Diese war 30.000 Mann stark und existierte vom 20. September 1944 bis zum Sommer 1946
(Bild: Wikipedia)
Umfang der Beteiligung
An den Kampfhandlungen im Zweiten Weltkrieg beteiligten sich insgesamt 1.515.300 Juden – sei es in offiziellen Armeen, in Partisaneneinheiten oder anderweitig als Untergrundkämpfer. Die folgende Tabelle zeigt genaueres:

(Seite 21)
Durch den nationalsozialistischen Genozid wurden mehr als die Hälfte der Juden und Jüdinnen ermordet (dies begang mit dem Überfall auf Polen am 1. September 1939).
Bevor es die Gaskammern gab wurde ein ‚Holocaust durch Kugeln‘ durchgeführt, diesem fielen zwischen 1,5 und 2 Millionen zum Opfer.
Das Massaker von Babyn Jar (das größte Einzelmassaker auf europäischen Boden im Zweiten Weltkrieg) wurde am 29. und 30. September 1941 verübt, durch diesen wurden
33.000 Juden und Jüdinnen ermordet.
„Wehrmachtssoldaten halfen dabei, das Gelände zu umstellen und zu sichern. Die zusammengetriebenen Menschen mussten ihr Gepäck abgeben, sich bis auf die Unterwäsche ausziehen und in die mehre Meter tiefe Schlucht treten. Anschließend wurden sie dazu gezwungen sich mit dem Gesicht zum Boden hinzulegen und dann per Genickschuss ermordet. In regelmäßigen Abständen wurde der wachsende Leichenberg mit Sand und Geröll zugeschaufelt – die Schlucht wurde von den Rändern aus zugeschüttet.“
Als Ost-Europa nach und nach befreit wurde (1943/1944) und sich die Einheimischen mit an den Kriegsanstrengungen der Alliierten beteiligten, gab es nur noch wenige Juden die mit ihren nichtjüdischen Kameraden einrücken konnten. So ging auch der Anteil in der Polnischen Volksarmee in der letzten Phase des Krieges zurück (vgl. S. 22 u. 33)1.
Drei Hervorhebungen
Aus dem Buch aus dem die Tabelle ist, gibt es auch ein Kapitel das einzelnen Individuen gewidmet ist. Hier stelle ich drei von ihnen vor und was sie geleistet haben.
Mordechai Frizis (1. Januar 1893 – 7. Dezember 1940)

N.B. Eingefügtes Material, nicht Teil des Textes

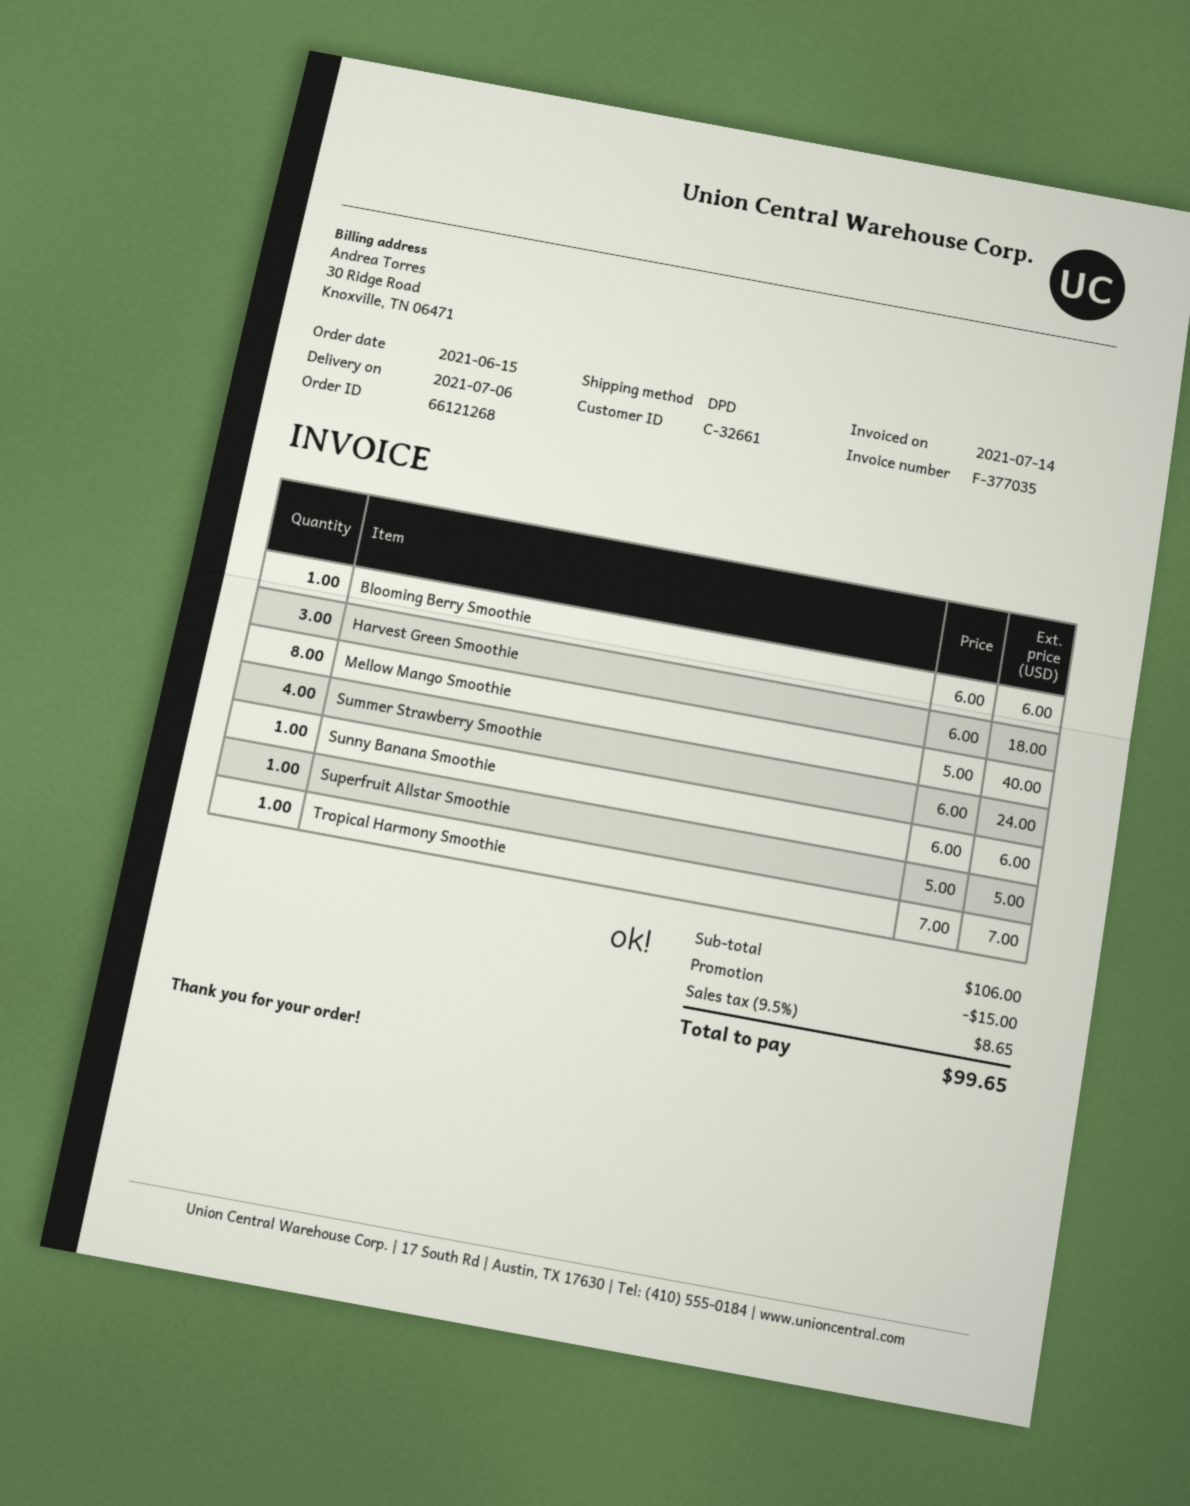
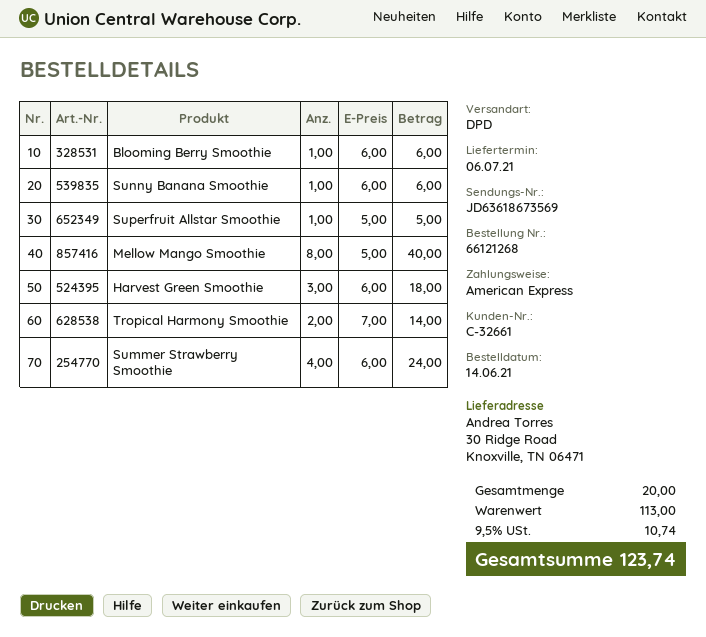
order date: 2021-06-15 -> 2021-06-14
Tropical Harmony Smoothie: 1 x 7.00 = 7.00 -> 2 x 7.00 = 14.00
subtotal: 106.00 -> 113.00
discount: 15.00 -> none
tax: 9.5% = 8.65 -> 9.5% = 10.74
total: 99.65 -> 123.74

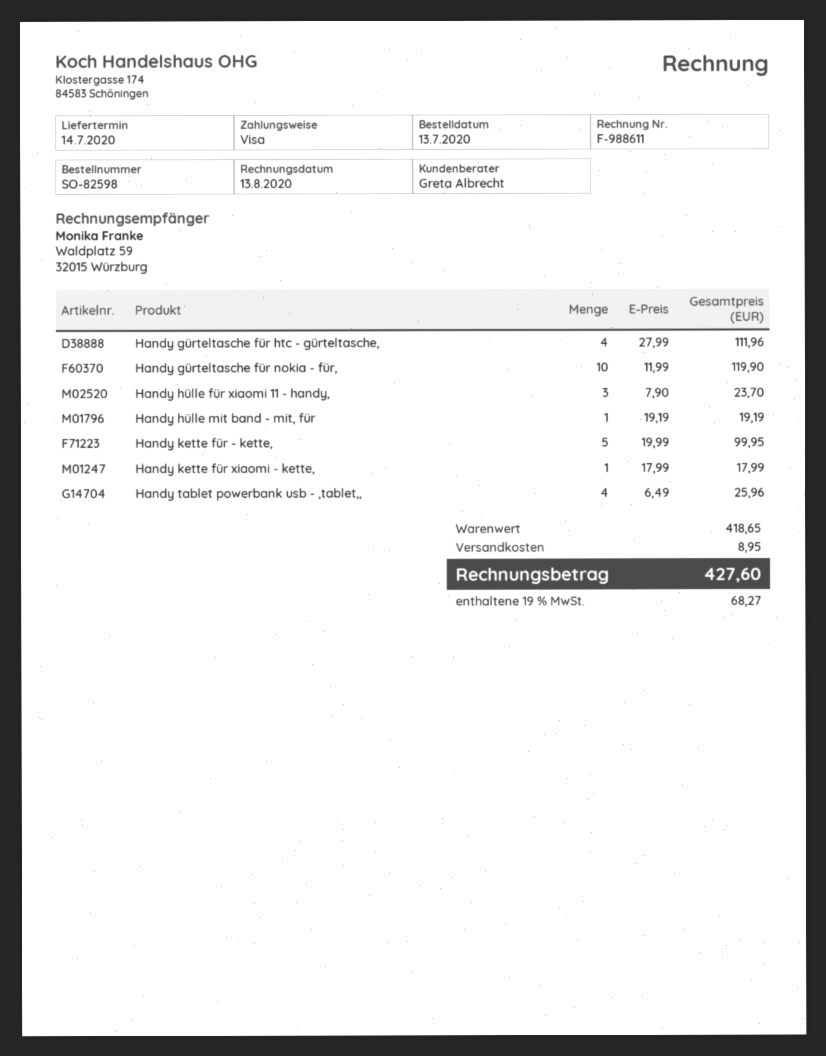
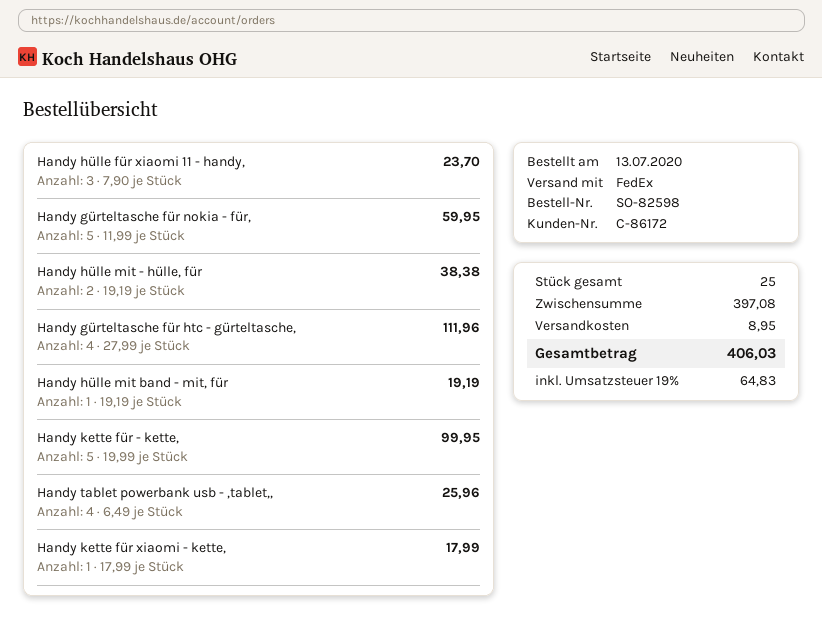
Handy gürteltasche für nokia - für,: 10 x 11.99 = 119.90 -> 5 x 11.99 = 59.95
Handy hülle mit - hülle, für: none -> 2 x 19.19 = 38.38
subtotal: 418.65 -> 397.08
tax: 19% = 68.27 -> 19% = 64.83
total: 427.60 -> 406.03

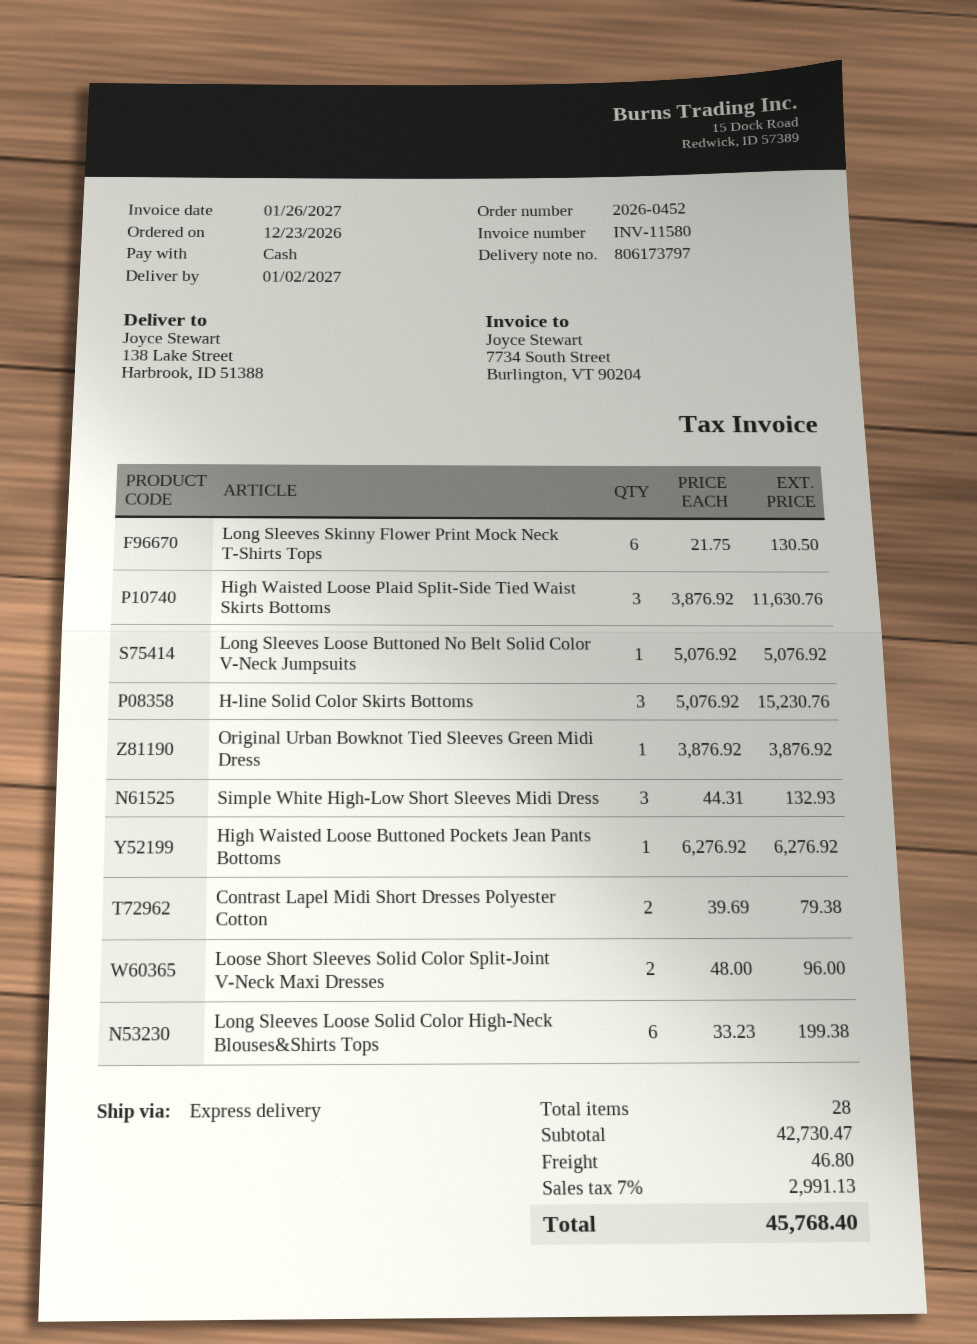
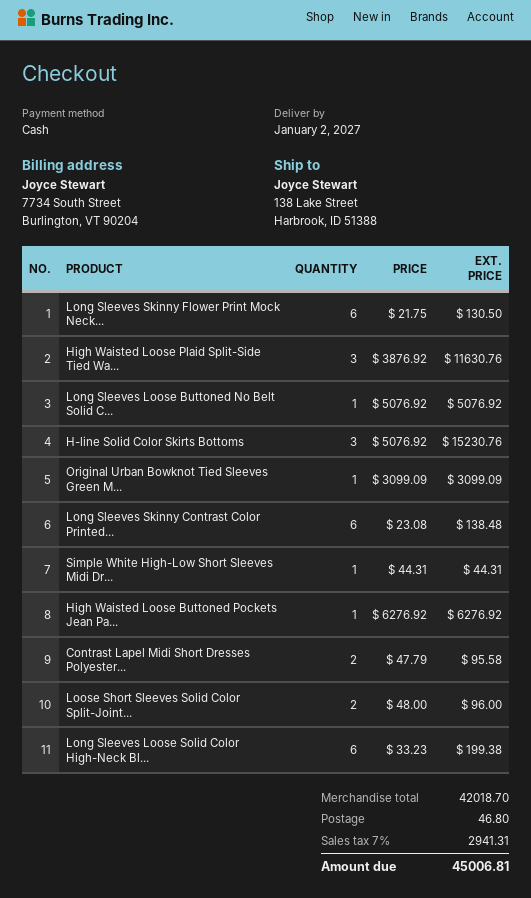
Original Urban Bowknot Tied Sleeves Green Midi Dress: 1 x 3876.92 = 3876.92 -> 1 x 3099.09 = 3099.09
Simple White High-Low Short Sleeves Midi Dress: 3 x 44.31 = 132.93 -> 1 x 44.31 = 44.31
Contrast Lapel Midi Short Dresses Polyester Cotton: 2 x 39.69 = 79.38 -> 2 x 47.79 = 95.58
Long Sleeves Skinny Contrast Color Printed...: none -> 6 x 23.08 = 138.48
subtotal: 42730.47 -> 42018.70
tax: 7% = 2991.13 -> 7% = 2941.31
total: 45768.40 -> 45006.81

Als eines von 13 Kindern wurde er im Jahr 1893 in Chalkis auf der griechischen Insel Euboea geboren. Seine Eltern wollten dass aus ihm ein Jurist wird, dem hat er sich jedoch nicht gefügt und ist stattdessen zur Armee gegangen. Er diente auch im Ersten Weltkrieg.
Im Jahr 1940 glang ihm eine erfolgreiche Abwehr der italienischen Invasion was das Dritte Reich dazu zwang, Griechenland selbst zu erobern. Dies verzögerte den Angriff auf die Sowjetunion um 6 Wochen (einige Historiker seien der Meinung, dass dies die Eroberung Moskaus durch die Wehrmacht vor Wintereinbruch verhinderte [vgl. S. 54]1).
Am 5. Dezember, als er versuchte die italienische Truppen an einem geordneten Rückzug zu hindern, wurde er bei einem Fliegerangriff getötet. Frizis ritt auf einem Pferd um das Gefecht besser steuern zu können, weigerte sich jedoch herunterzusteigen was ihm dann zum leichten Ziel machte.
In Griechenland wird Mordechai Frizis als Nationalheld verehrt; in seinem Heimatort Chalkia steht ein Reiterdenkmal das ihm gewidmet ist.

Lydia „Lilia“ Litwak (18. August 1921 – 1. August 1943)

Lydia Litwak wurde am 18. August 1921 in Moskau geboren. Als Jugendliche trat sie einem Fliegerclub bei und absolvierte im Alter von 15 Jahren ihren ersten Soloflug.
Bei Stalingrad konnte sie ihre ersten Abschüsse verbuchen. Der oben angegebene Name „Lilie“ war der Kosename unter ihren Kameraden, dies veranlasste sie auch dazu eine Lilie auf ihre Maschine malen zu lassen. Die Zeichnung wurde von den deutschen Piloten falsch gedeutet was zur Bezeichnung „Weiße Rose von Stalingrad“ führte.
Im März 1943 wurde sie verwundet durch mehrere deutsche Flieger, kehrte jedoch zurück zu ihrem Stützpunkt. Als sie im Mai über feindlichen Gebiet abgeschossen wurde, kämpfte sie sich zurück zur sowjetischen Seite und stieg trotz Verwundung wieder in die Pilotenkanzel. Dann, am 1. August desselben Jahres, griffen acht deutsche Jagdflugzeuge des Typs Messerschmitt Bf1 ihre Jakowlew J-1 an. Ein Gefecht, das sie nicht überlebte.
Zum Zeitpunkt ihres Todes hatte sie den Rang des Oberstleutnants inne, und mit zwölf gesicherten Abschüssen war sie zudem die erfolgreichste Kampfpilotin des Zweiten Weltkriegs. Schließlich, im Jahr 1990, erhielt sie von Michail Gorbatchow den Titel „Held der Sowjetunion“ nachdem ihre Überreste gefunden wurden (Quelle: „A Dance With Death: Soviet Airwomen in World War II„, S. 158).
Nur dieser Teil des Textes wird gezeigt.